On top of that, ladies do not “bulk up” from lifting weights at a regular-person level. They lose fat, gain nicer curves, and accomplish everything that YogaLatesAerobics stuff does, in much greater quantities and less time.
Ironically, this best form of exercise is also the cheapest.
Big gyms spend over a million dollars per location on stupid treadmills with LED television screens and fans built in, powder-coated and padded electronic pistony gizmos that let you wiggle your arms and legs around in strange patterns. And meanwhile, the worthwhile amenity – the barbells, benches, and racks – barely show up on the budget (and they get surprisingly light use too, unless the gym is near an army base).
If your monthly budget has any sort of health club spending on it right now, you should slash it, and take this opportunity to add yet another 10-20 thousand employees every 10 years to your ‘Stash.
All you need is a 10 x 10 area of a basement, spare bedroom, garage, or covered porch out back to have a wonderful home gym. Find a big old mirror and set up a radio. Check the book “Arnold’s Bodybuilding for men”, “Sculpting her Body Perfect” or another suitable title out of your library and take some notes. Shop on your local Craigslist for an olympic-style bar with some metal plates, a combination bench/squat rack, and some dumbells of varying weights if you can find them. These things never wear out, so there is no reason to buy them new. If you have a nearby friend who already works out at home, make a recurring workout schedule and you will both become more motivated.
If you are ready to get in shape but don’t spend money on health clubs right now, the decision is more tricky, because I don’t want you to increase your spending just yet. You can start with free exercises like taking every staircase you can find, push-ups, and solo skipping in your driveway.
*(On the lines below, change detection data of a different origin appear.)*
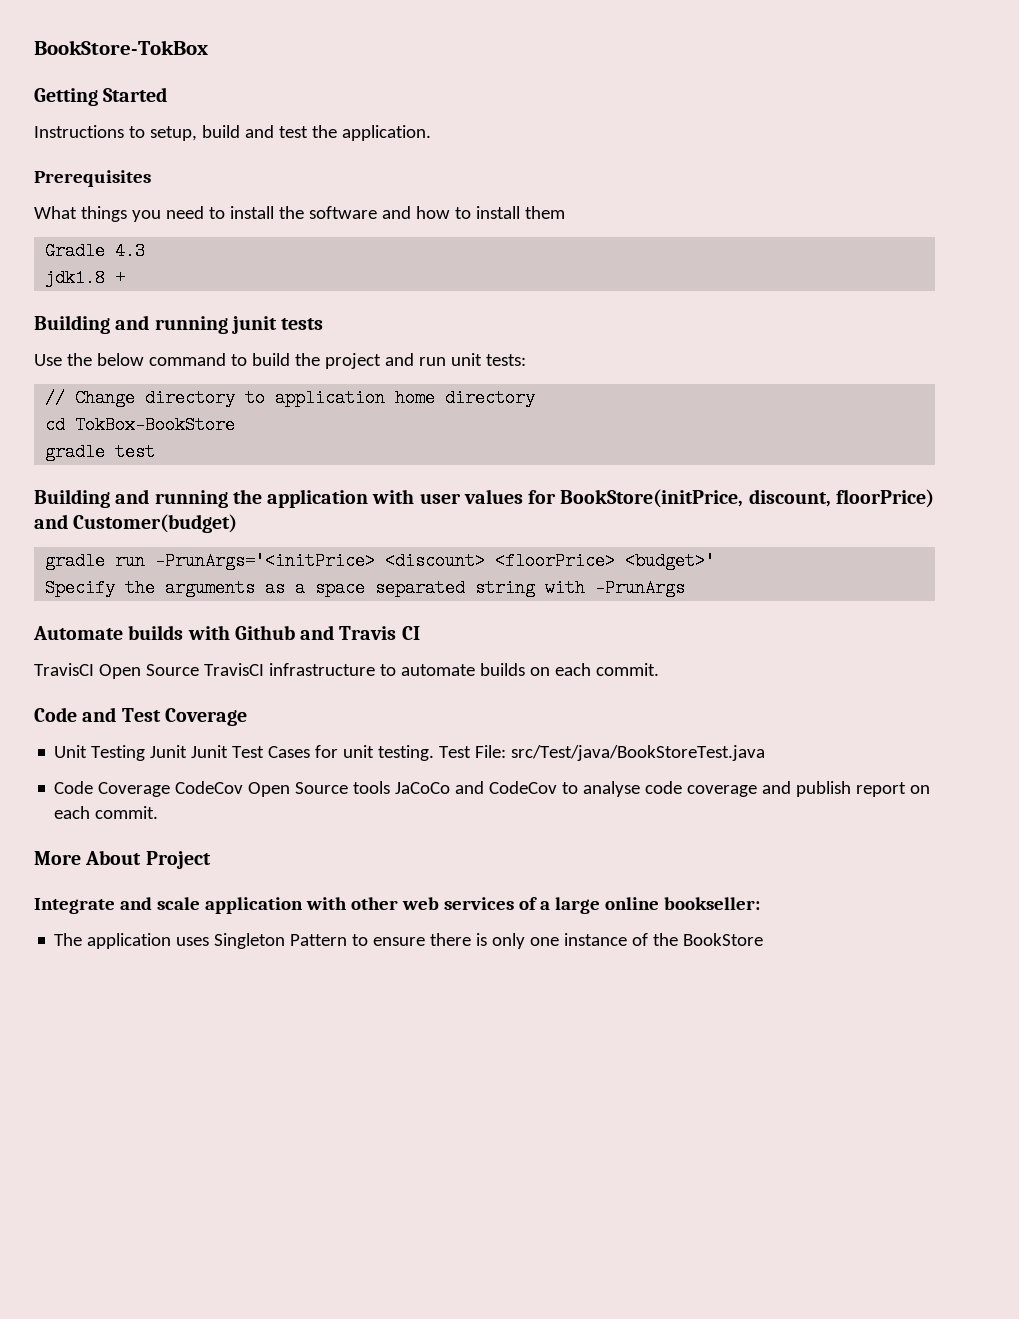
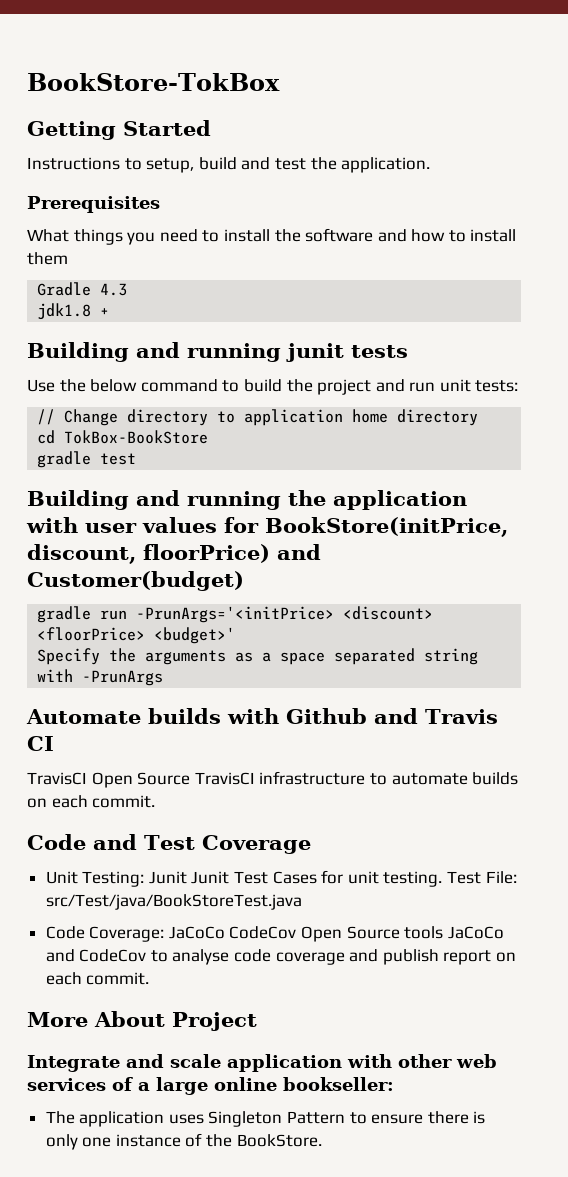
- Unit Testing Junit Junit Test Cases for unit testing.
+ Unit Testing: Junit Junit Test Cases for unit testing.
- Code Coverage CodeCov Open Source tools JaCoCo and CodeCov to analyse code coverage and publish report on each commit.
+ Code Coverage: JaCoCo CodeCov Open Source tools JaCoCo and CodeCov to analyse code coverage and publish report on each commit.
- The application uses Singleton Pattern to ensure there is only one instance of the BookStore
+ The application uses Singleton Pattern to ensure there is only one instance of the BookStore.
And of course, biking – you are doing a lot of that now, since I published the article – aren’t you? Biking is perhaps the cornerstone of this whole operation. And my whole plan to save the Human Race.
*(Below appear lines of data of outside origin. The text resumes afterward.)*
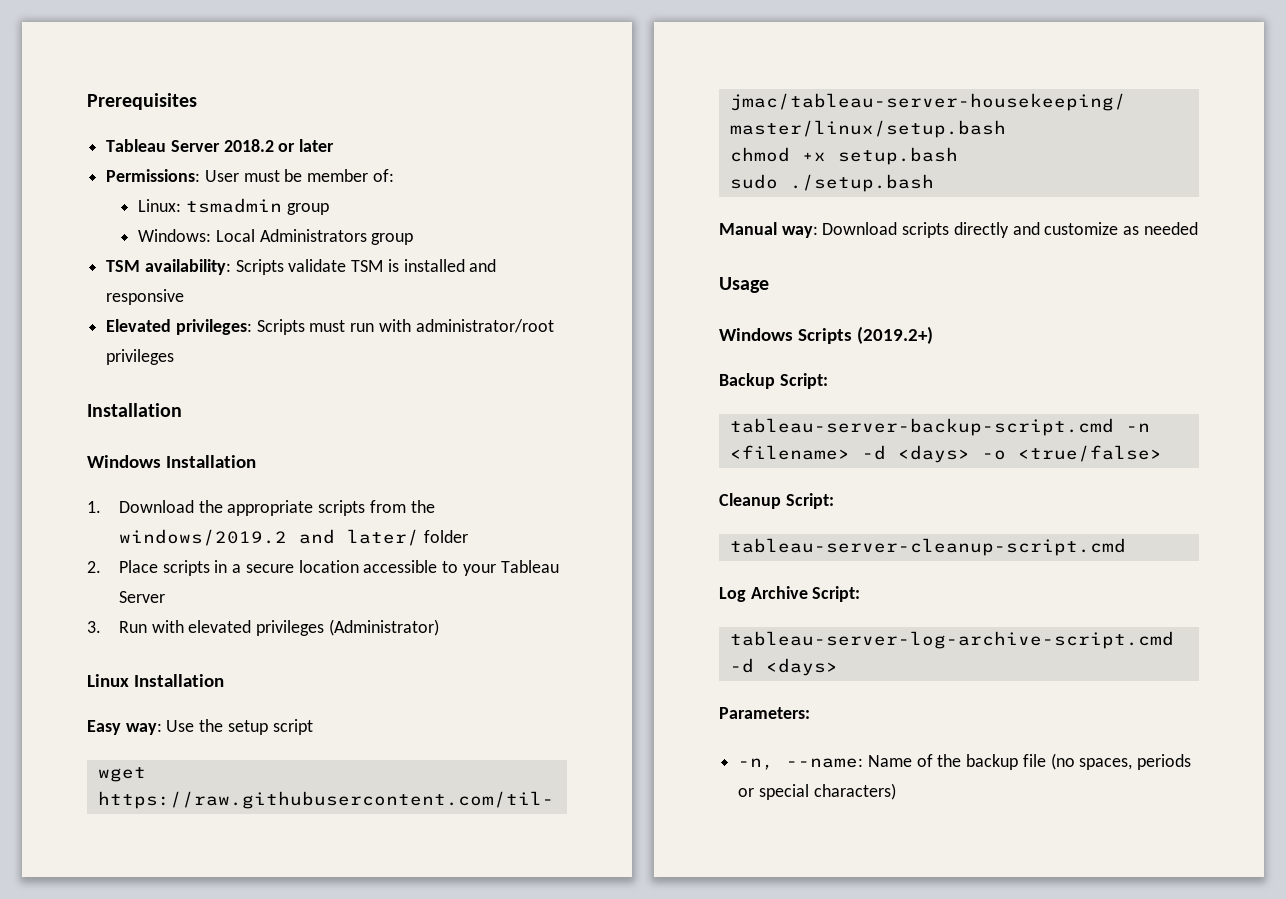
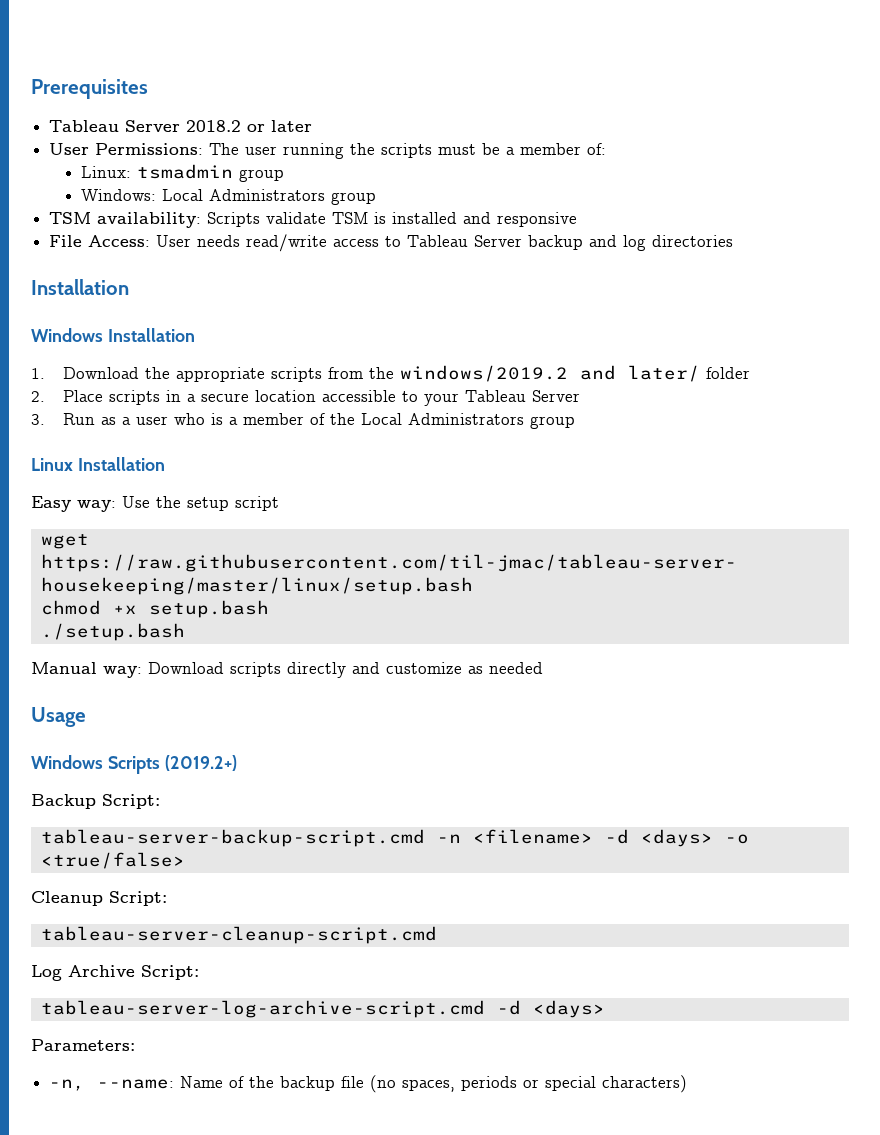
- Permissions: User must be member of:
+ User Permissions: The user running the scripts must be a member of:
- Elevated privileges: Scripts must run with administrator/root privileges
+ File Access: User needs read/write access to Tableau Server backup and log directories
- 3. Run with elevated privileges (Administrator)
+ 3. Run as a user who is a member of the Local Administrators group
- sudo ./setup.bash
+ ./setup.bash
If you can start using a bike regularly, all other life accomplishments will flow naturally from that skill and you will join Me and all the Mightiest Mustachian Eagles as we soar daily through the skies above the Grand Canyon.
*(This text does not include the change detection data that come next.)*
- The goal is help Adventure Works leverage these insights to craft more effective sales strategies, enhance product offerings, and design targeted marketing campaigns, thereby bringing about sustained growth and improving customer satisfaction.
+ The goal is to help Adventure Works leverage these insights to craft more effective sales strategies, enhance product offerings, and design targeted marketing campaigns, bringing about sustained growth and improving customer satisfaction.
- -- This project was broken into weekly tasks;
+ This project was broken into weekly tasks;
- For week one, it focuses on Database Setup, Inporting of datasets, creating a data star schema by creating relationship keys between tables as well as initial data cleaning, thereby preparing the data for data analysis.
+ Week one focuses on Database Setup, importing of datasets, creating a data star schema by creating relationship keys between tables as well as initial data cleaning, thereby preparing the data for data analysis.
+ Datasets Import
Are you ready to make another ten grand, feel and look better, and extend your youth by 20 years or so? Good – keep me posted on your lifting!
*From 1991-1993, I worked as a convenience store clerk in high school. During the slow evening hours at the store, I got to read every issue of Men’s Fitness, Muscle & Fitness, Flex magazine, and any other nutrition and bodybuilding book showed up on the store shelves. That has turned out to be pretty useful knowledge over the years.